Exercise details
Scan the listing below. Report each line that includes "content".

============================================================

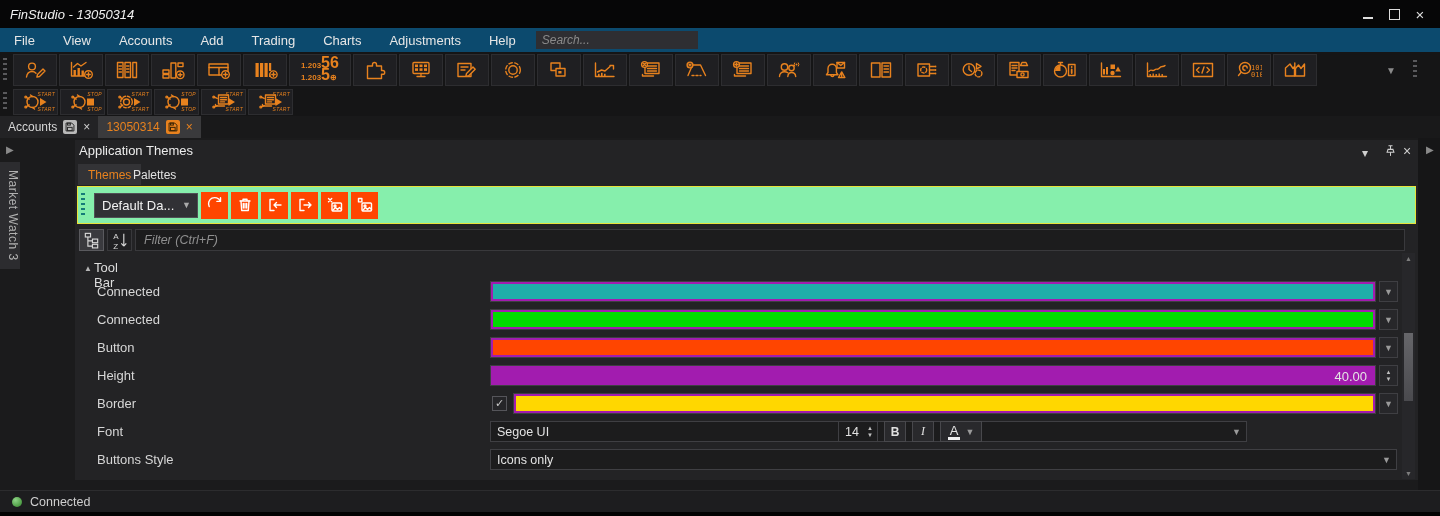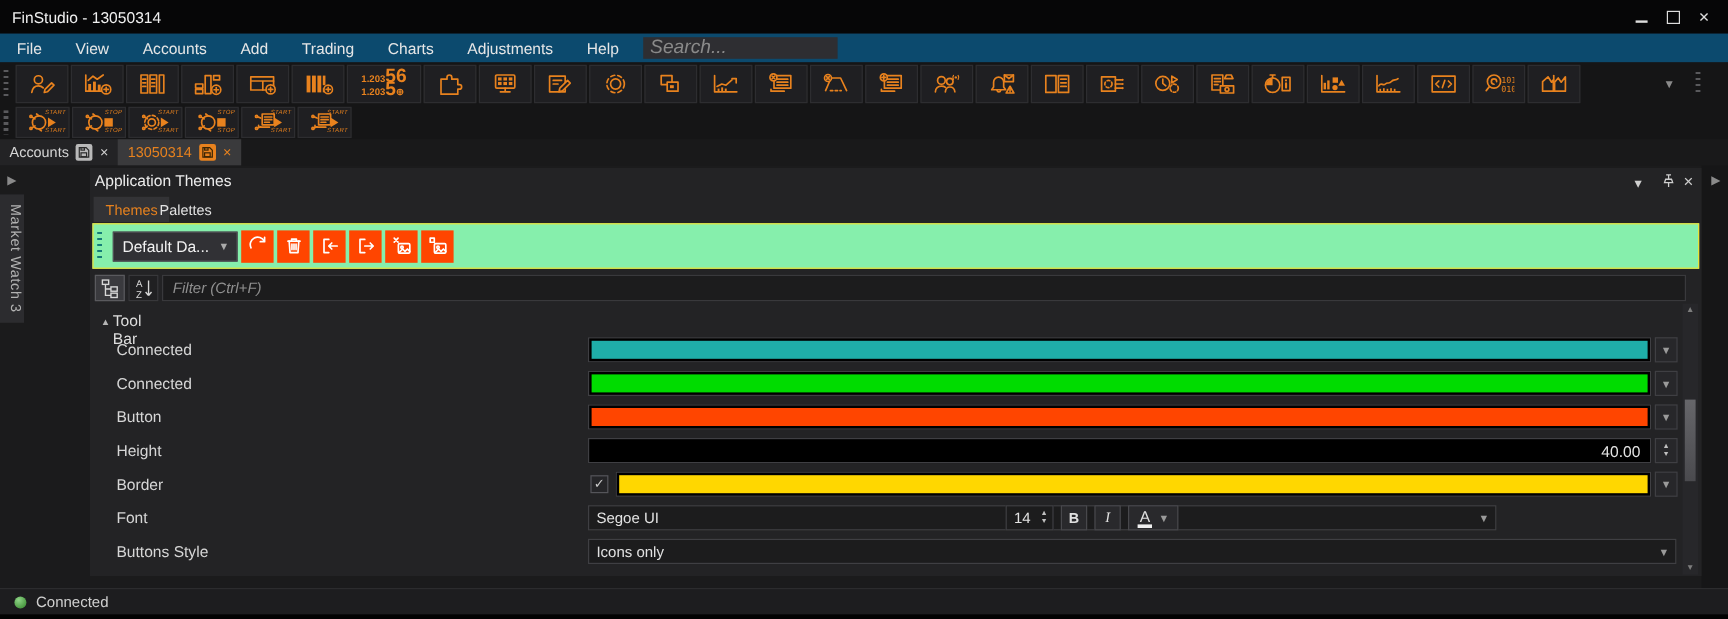--- a/index.html
+++ b/index.html
@@ -10,7 +10,7 @@
   
   #titlebar{left:0;top:0;width:1440px;height:28px;background:#060607;color:#f0f0f0;
             display:flex;align-items:center;font-size:13px;}
-  #titlebar .title{padding-left:10px;}
+  #titlebar .title{padding-left:10px;font-style:italic;}
   .wincontrols{margin-left:auto;display:flex;align-items:center;gap:10px;padding-right:12px;}
   .winbtn{width:16px;height:16px;display:flex;align-items:center;justify-content:center;color:#ddd;}
   .min-glyph{width:10px;height:0;border-bottom:2px solid #ddd;margin-top:8px;}

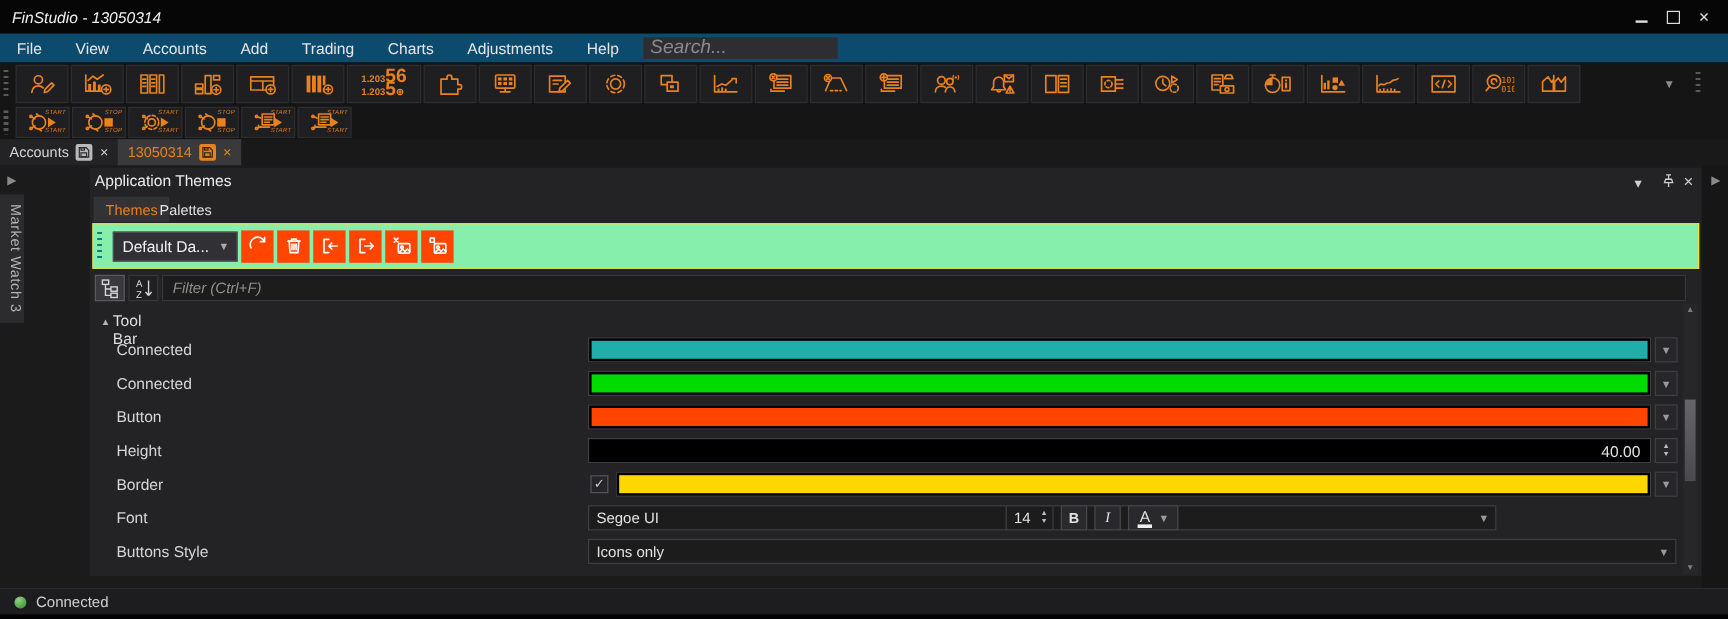--- a/index.html
+++ b/index.html
@@ -22,7 +22,7 @@
            align-items:center;color:#e6e6e6;font-size:13px;}
   .menu-item{padding:0 14px;height:24px;display:flex;align-items:center;}
   #menu-search{width:150px;height:18px;background:#2e2e32;border:none;outline:none;color:#9a9a9a;
-               font-style:italic;font-size:16px;padding:0 6px;margin-left:6px;font-family:"Liberation Sans",sans-serif;}
+               font-style:italic;font-size:12px;padding:0 6px;margin-left:6px;font-family:"Liberation Sans",sans-serif;}
   #menu-search::placeholder{color:#8a8a8a;font-style:italic;}
 
   

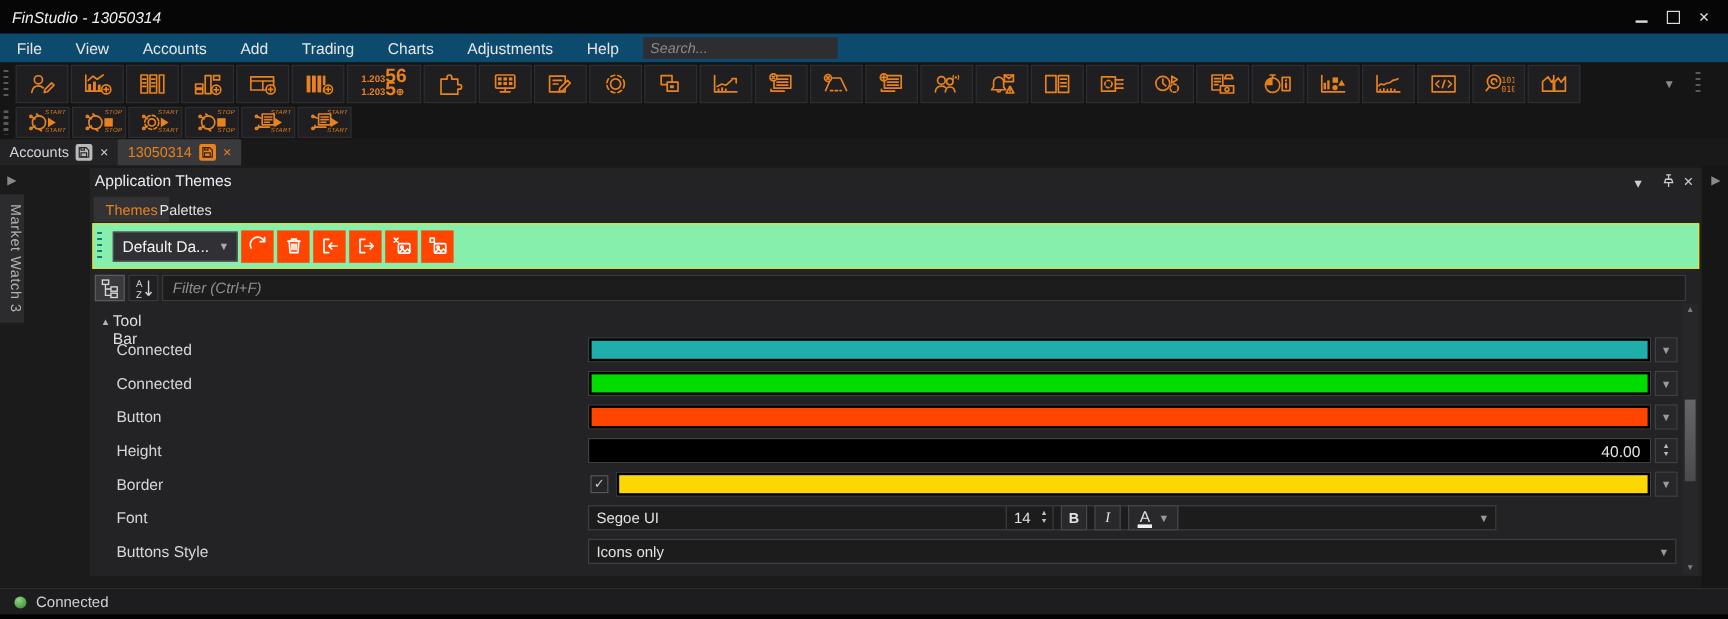--- a/index.html
+++ b/index.html
@@ -100,7 +100,7 @@
 
   .prow{position:absolute;left:0;width:1343px;height:28px;}
   .plabel{position:absolute;left:22px;top:0;line-height:28px;font-size:13px;color:#d6d6d6;}
-  .pfield{position:absolute;left:415px;top:3px;width:886px;height:21px;background:#000000;
+  .pfield{position:absolute;left:415px;top:3px;width:886px;height:21px;background:#a21caf;
           border:1px solid #3f3f43;box-sizing:border-box;}
   .swatch{position:absolute;left:2px;top:2px;right:2px;bottom:2px;}
   .dd-box{position:absolute;left:1304px;top:3px;width:19px;height:21px;background:#27272a;

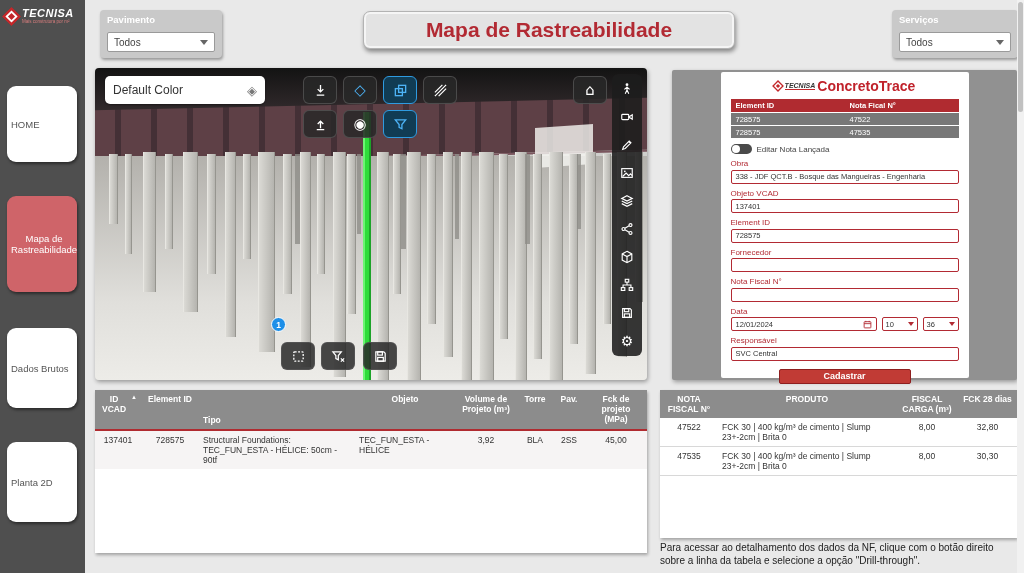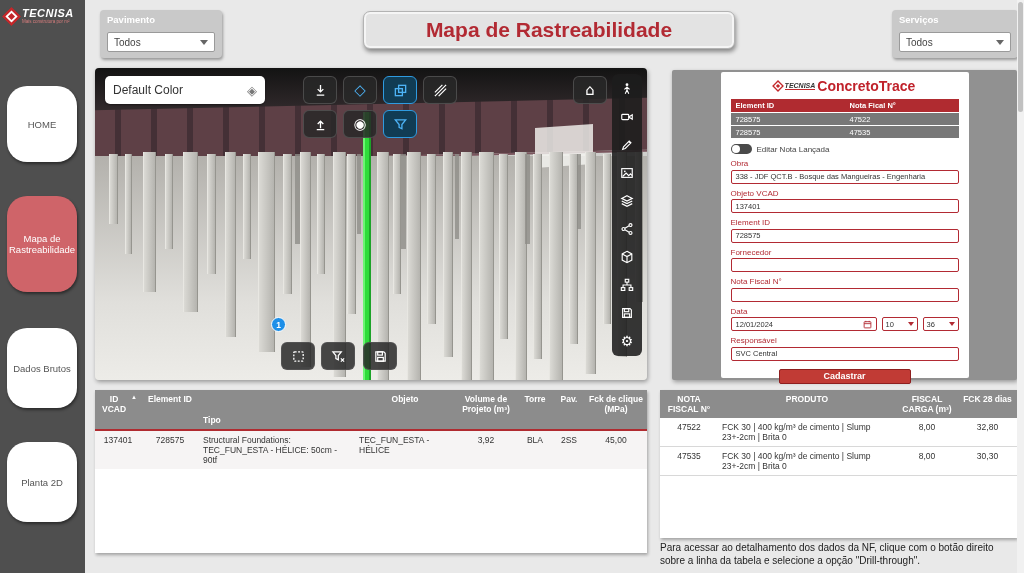--- a/index.html
+++ b/index.html
@@ -13,7 +13,7 @@
   .logo-text { line-height:1; }
   .logo-brand { color:#fff; font-weight:bold; font-style:italic; font-size:11px; letter-spacing:.5px; }
   .logo-tag { color:#d87d7d; font-size:4.5px; margin-top:1px; }
-  .side-card { position:absolute; left:7px; width:70px; background:#fff; border-radius:20px; box-shadow:1px 2px 3px rgba(0,0,0,.45); display:flex; align-items:center; justify-content:center; text-align:center; font-size:9.5px; color:#555; padding:4px; cursor:pointer; }
+  .side-card { position:absolute; left:7px; width:70px; background:#fff; border-radius:9px; box-shadow:1px 2px 3px rgba(0,0,0,.45); display:flex; align-items:center; justify-content:flex-start; text-align:center; font-size:9.5px; color:#555; padding:4px; cursor:pointer; }
   .side-card.active { background:#cf6469; color:#fff; }
 
   

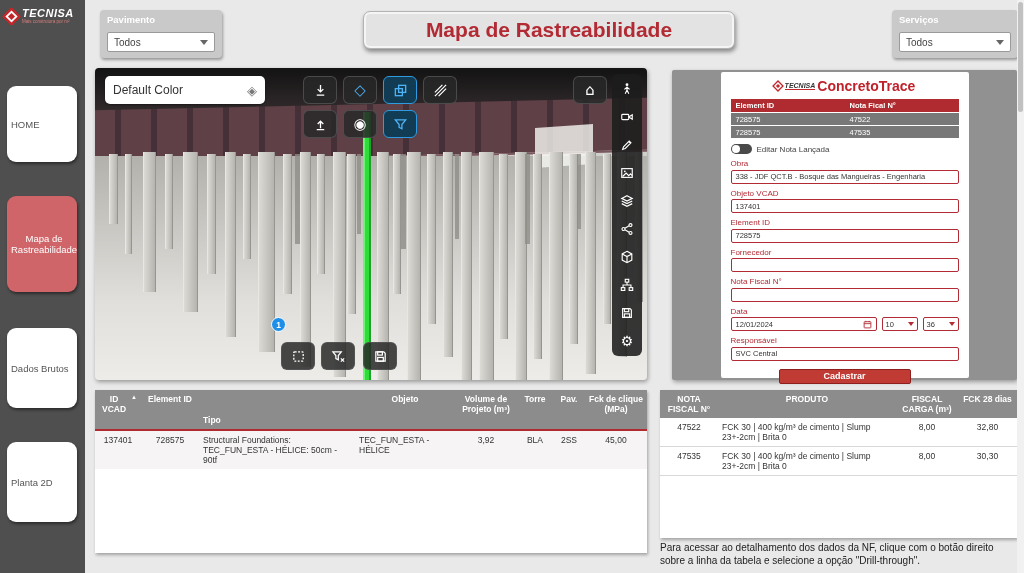--- a/index.html
+++ b/index.html
@@ -411,7 +411,7 @@
         <span>Pav.</span>
       </div>
     <div>
-        <span>Fck de clique (MPa)</span>
+        <span>Fck de projeto (MPa)</span>
       </div>
   </div>
   <div class="lt-grid tr red-top">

============================================================

Exercise output
   .winbtn{width:16px;height:16px;display:flex;align-items:center;justify-content:center;color:#ddd;}
-  .side-card { position:absolute; left:7px; width:70px; background:#fff; border-radius:20px; box-shadow:1px 2px 3px rgba(0,0,0,.45); display:flex; align-items:center; justify-content:center; text-align:center; font-size:9.5px; color:#555; padding:4px; cursor:pointer; }
+  .side-card { position:absolute; left:7px; width:70px; background:#fff; border-radius:9px; box-shadow:1px 2px 3px rgba(0,0,0,.45); display:flex; align-items:center; justify-content:flex-start; text-align:center; font-size:9.5px; color:#555; padding:4px; cursor:pointer; }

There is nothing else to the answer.